There's a problem, however.  Since the film doesn't cover any new territory, Meirelles must find an alternative to keep the audience's interest.  Strong character development?  Nope.  He keeps them at an arm's distance to make the audience impartial observers (that none of the characters are given names further emphasizes this).  An involving narrative?  Not that either.  There isn't much of a plot.  Meirelles creates a situation and watches it play out.  It isn't a pretty picture, but neither have other pictures that covered similar ground.  "The Road" comes to mind, which had an energy and immediacy that "Blindness" could only dream of.

The strong performances from the cast help, but since Meirelles doesn't want us to become attached to anyone in this movie, it's tough to appreciate them.  Julianne Moore and Mark Ruffalo do what they can, but they're misused by a screenplay that doesn't require them to do any acting.  Alice Braga acts motherly and Gael Garcia Bernal makes for a decent, if not especially memorable, psychopath, but that's it.

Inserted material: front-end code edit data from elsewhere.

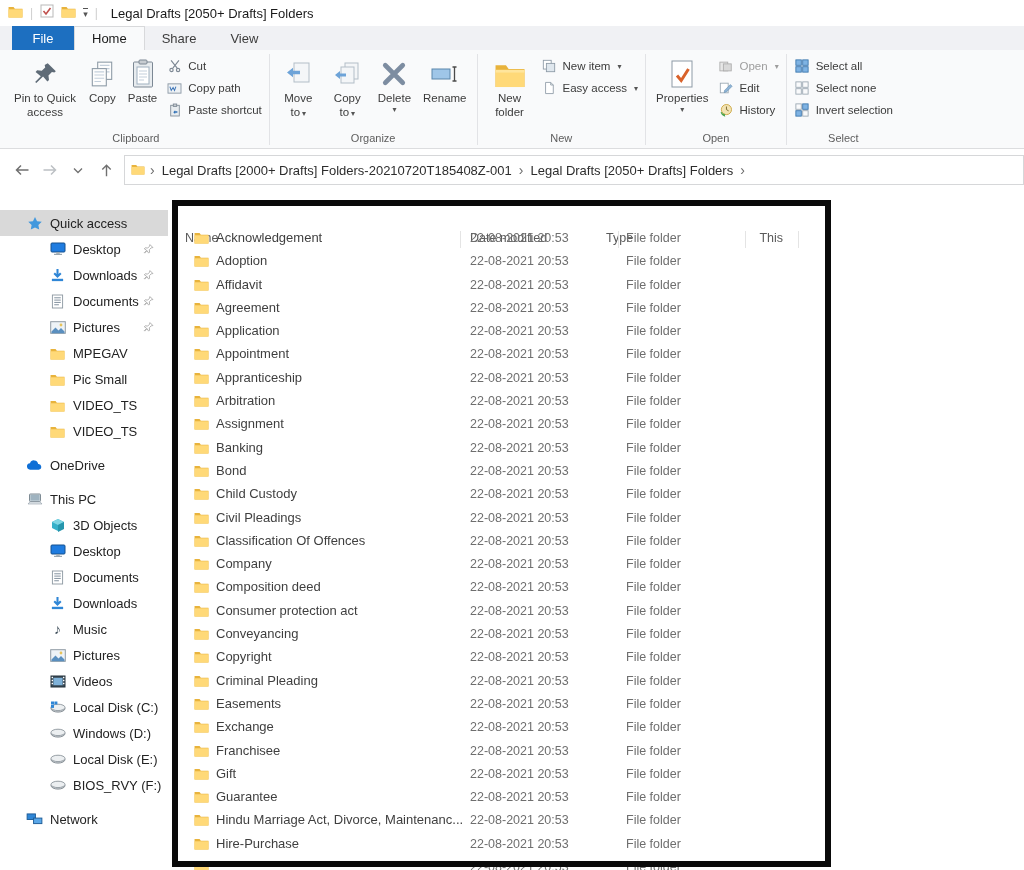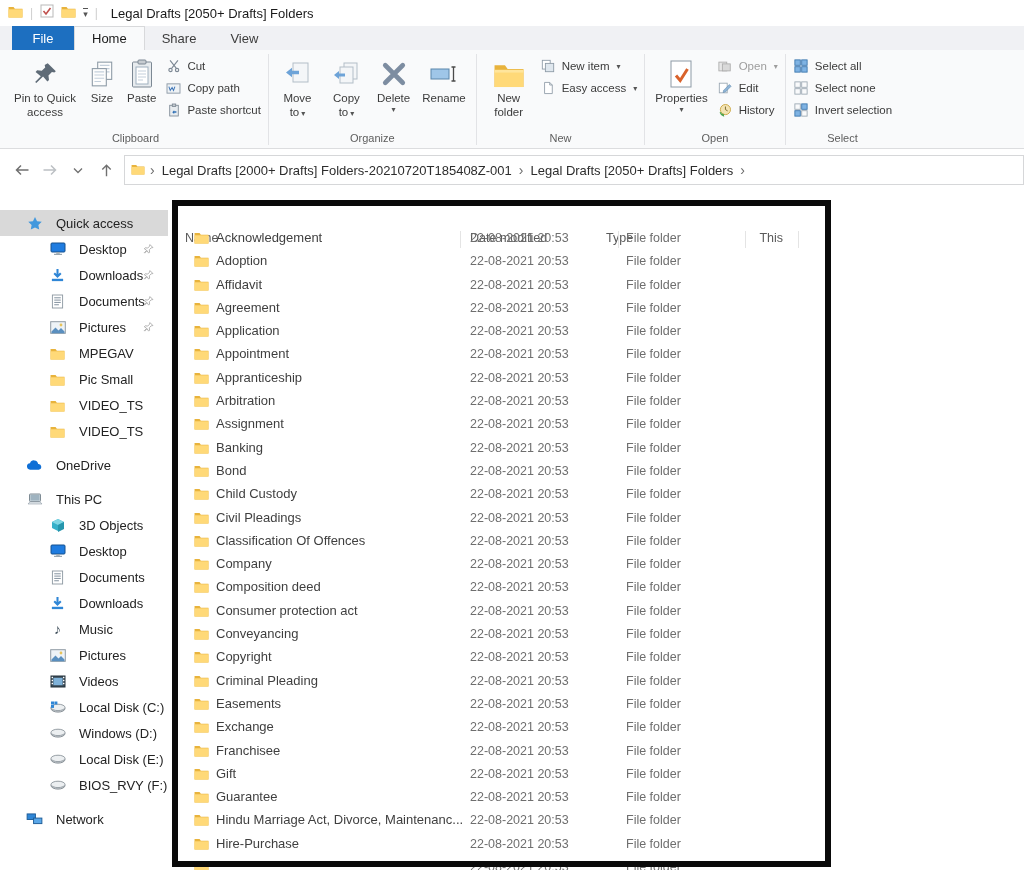--- a/index.html
+++ b/index.html
@@ -127,7 +127,7 @@
                 <path d="M5 11h9M5 14h9M5 17h9M5 20h6" stroke="#c3cfdb" stroke-width="1"></path>
               </svg>
             </span>
-          <span class="blabel">Size</span>
+          <span class="blabel">Copy</span>
         </div>
         <div class="bigbtn">
           <span class="bicon">

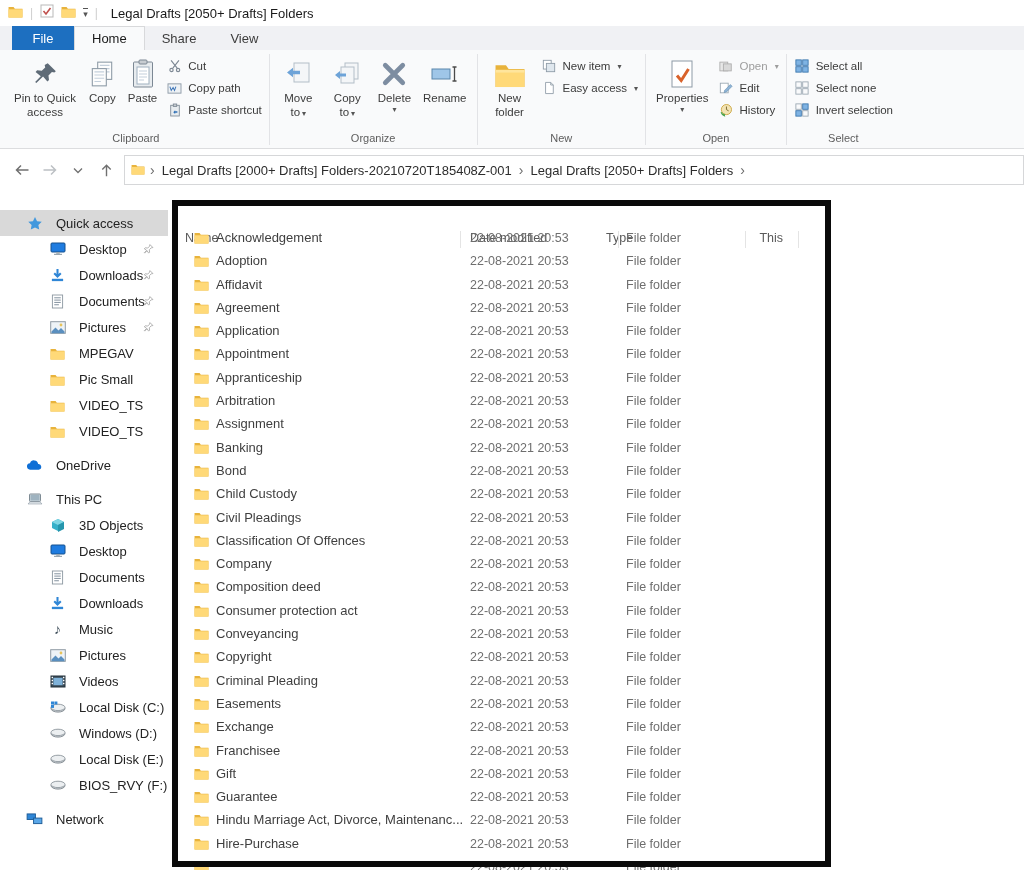--- a/index.html
+++ b/index.html
@@ -51,7 +51,7 @@
   .sbitem.ind1 { padding-left:48px; }
   .sbitem.selected { background:#d9d9d9; }
   .sbitem .icon { width:19px; display:flex; justify-content:center; align-items:center; }
-  .sbitem .lbl { margin-left:12px; }
+  .sbitem .lbl { margin-left:6px; }
   .sbitem .pin { position:absolute; right:10px; top:50%; transform:translateY(-50%); opacity:.8; }
   .sbgap { height:8px; }
   .glyph { font-size:14px; color:#3b4b57; }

Fernando Meirelles is the man who directed "City of God," which is unquestionably one of the finest films ever made.  To say that this is a step down is hyperbole of the highest order.  All throughout this movie I kept thinking to myself, "That was a bad decision," or "That scene fell flat."  He directs the film in such a way that the plot holes are magnified.

This is an ugly, corrupt film with very little in the way of insight, suspense or humanity.  Don't bother.